» Activity
Scan the data beneath this task and copy each line that includes "operations".

<<<<

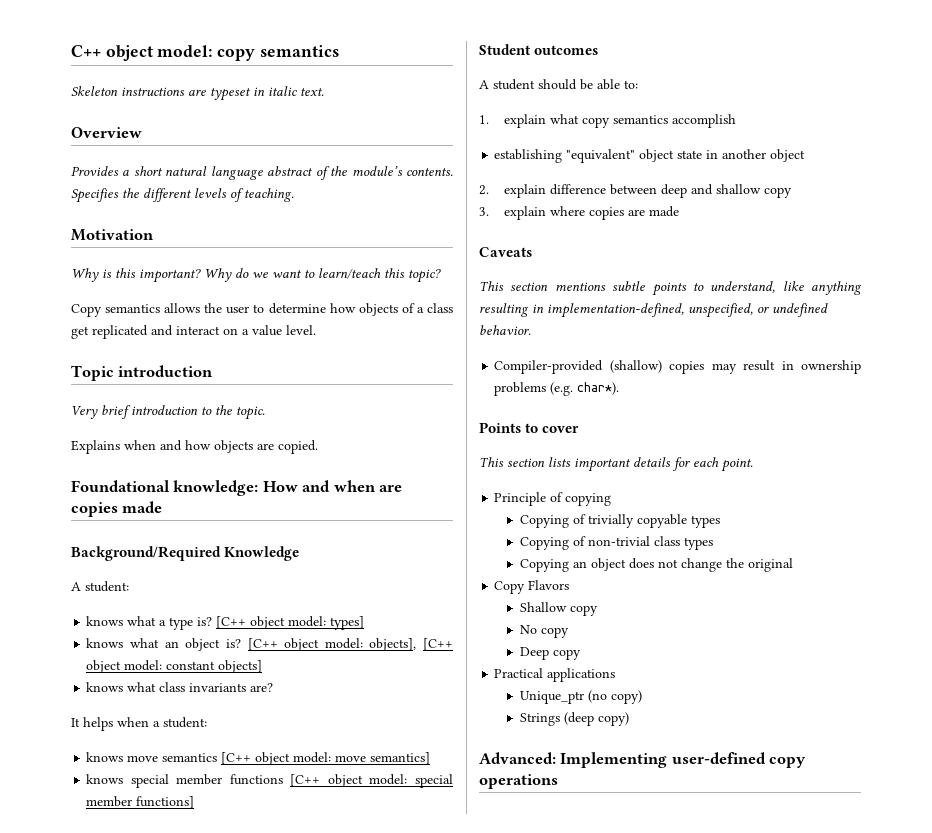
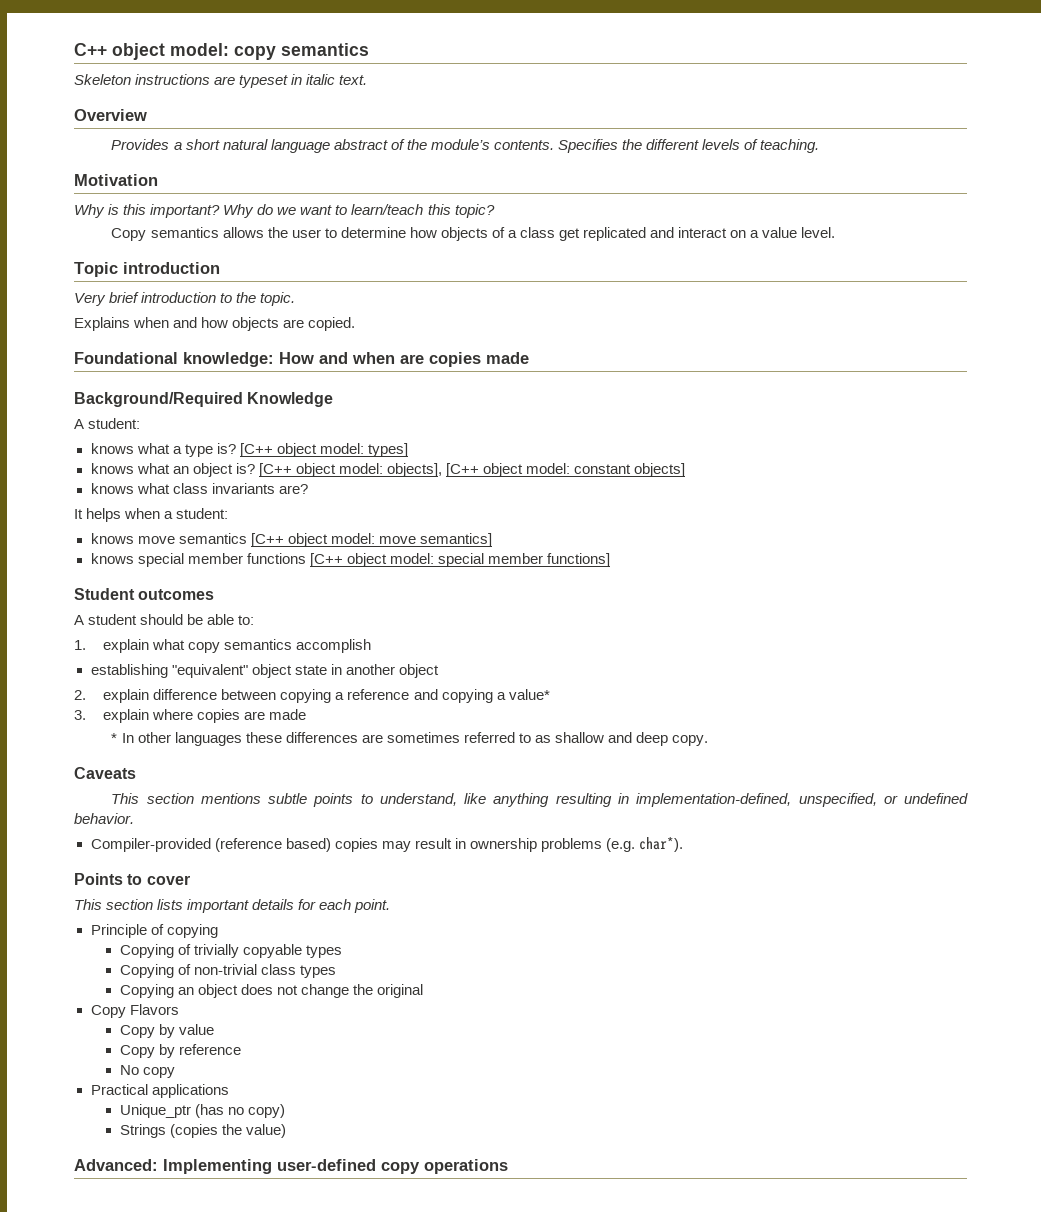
[661,184,793,198] deep and shallow copy -> [280,689,550,703] copying a reference and copying a value*
(680, 211) none -> [111,732,709,746] // * In other languages these differences are sometimes referred to as shallow and deep copy.
[609,360,662,373] (shallow) -> [214,838,331,852] (reference based)
[519,602,598,616] Shallow copy -> [119,1024,214,1038] [119,1044,241,1058] Copy by value // Copy by reference
[519,647,581,660] // Deep copy -> (175, 1072) none
[587,690,607,703] (no -> [194,1104,244,1118] (has no
[563,712,629,726] (deep copy) -> [169,1124,286,1138] (copies the value)

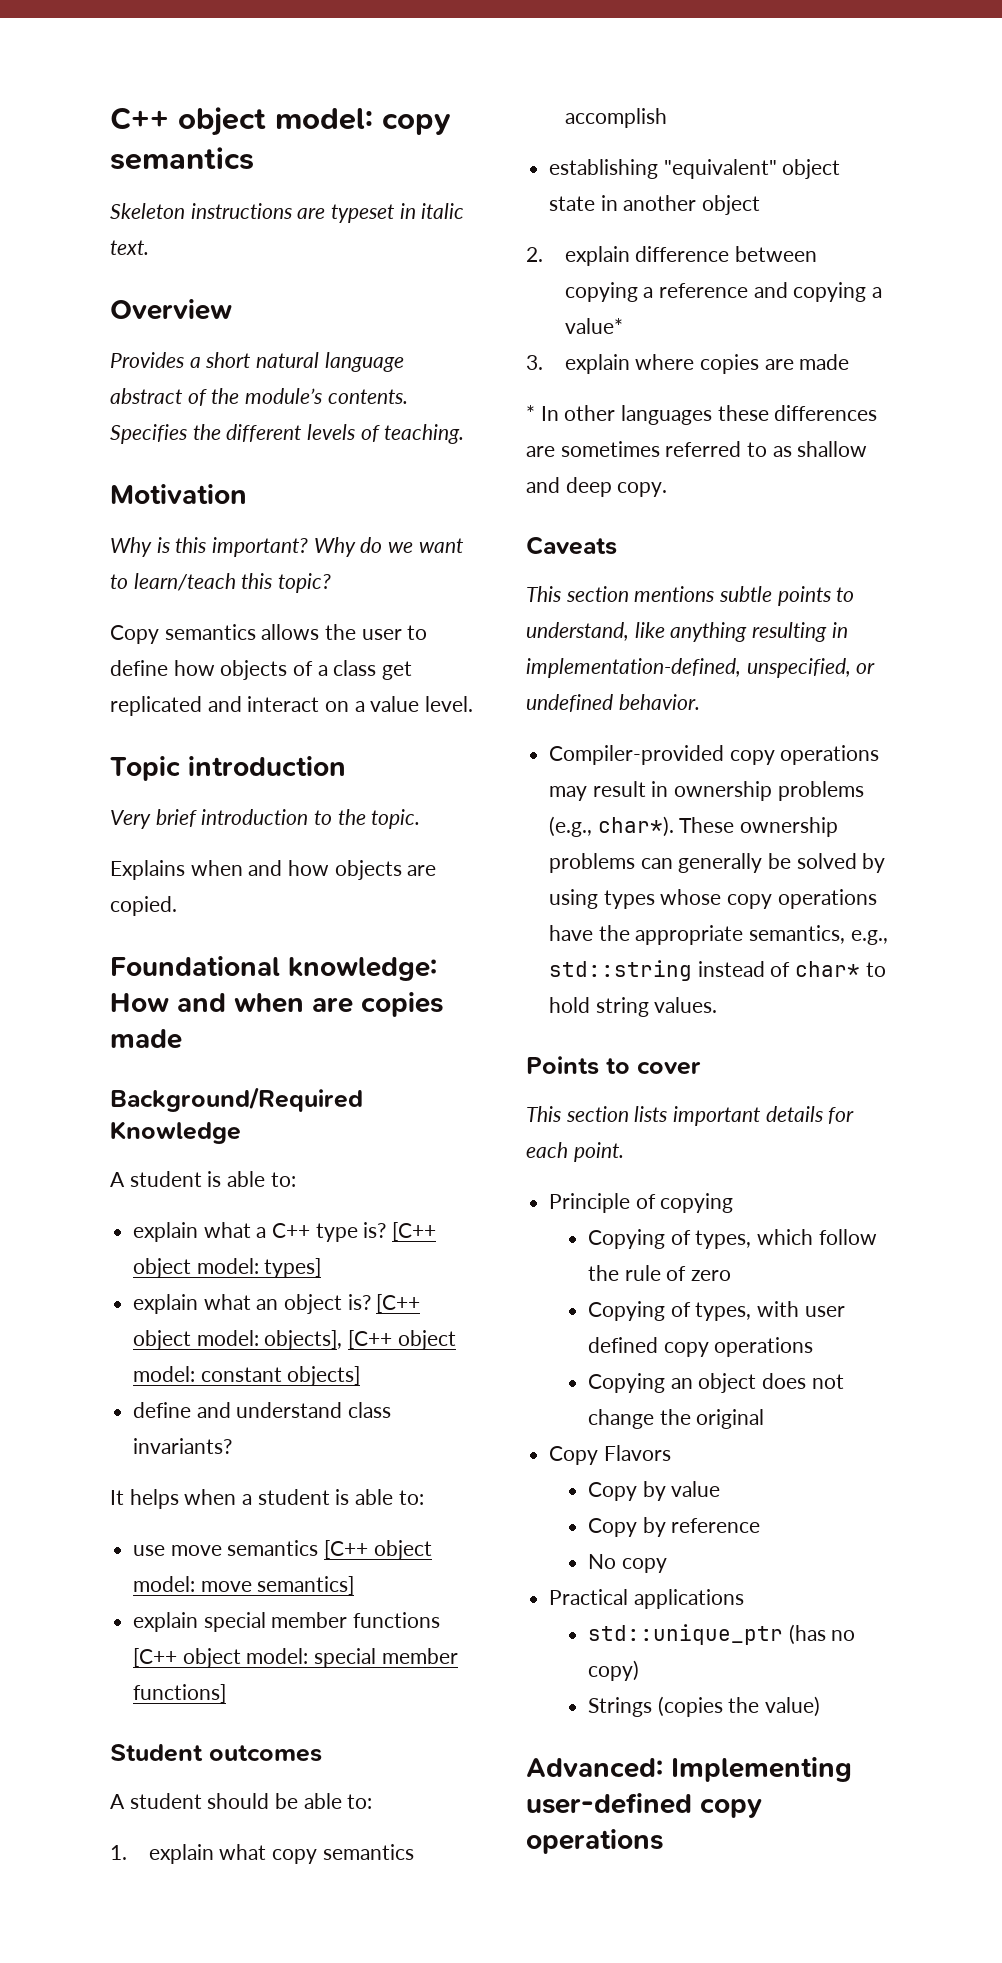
[340,227,406,238] determine -> [110,660,168,676] define
[88,418,141,429] [90,443,134,454] student: // knows -> [129,1171,296,1187] [133,1222,199,1242] student is able to: // explain
(182, 450) none -> [272,1223,311,1238] C++
[90,463,134,474] knows -> [133,1294,199,1314] explain
[90,483,308,494] knows what class invariants are? -> [133,1402,392,1418] [133,1438,233,1454] define and understand class invariants?
[176,508,229,519] [90,533,134,544] student: // knows -> [257,1489,424,1505] [133,1545,166,1556] student is able to: // use
[90,553,134,564] knows -> [133,1612,199,1632] explain
[214,838,378,852] (reference based) copies -> [729,745,880,765] copy operations
[605,838,635,852] (e.g. -> [549,816,593,837] (e.g.,
(683, 844) none -> [679,817,839,837] [549,853,886,873] [549,889,877,909] [549,925,888,945] [549,960,886,981] [549,997,718,1017] These ownership problems can generally be solved by using types whose copy operations have the appropriate semantics, e.g., std::string instead of char* to hold string values.
[193,944,342,958] [119,964,336,978] trivially copyable types // Copying of non-trivial class types -> [695,1229,877,1249] [587,1265,731,1281] [587,1301,845,1321] [587,1337,814,1357] types, which follow the rule of zero // Copying of types, with user defined copy operations
[119,1104,191,1118] Unique_ptr -> [587,1624,783,1645] std::unique_ptr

>>>>

» Solved problem
[214,838,378,852] (reference based) copies -> [729,745,880,765] copy operations
(683, 844) none -> [679,817,839,837] [549,853,886,873] [549,889,877,909] [549,925,888,945] [549,960,886,981] [549,997,718,1017] These ownership problems can generally be solved by using types whose copy operations have the appropriate semantics, e.g., std::string instead of char* to hold string values.
[193,944,342,958] [119,964,336,978] trivially copyable types // Copying of non-trivial class types -> [695,1229,877,1249] [587,1265,731,1281] [587,1301,845,1321] [587,1337,814,1357] types, which follow the rule of zero // Copying of types, with user defined copy operations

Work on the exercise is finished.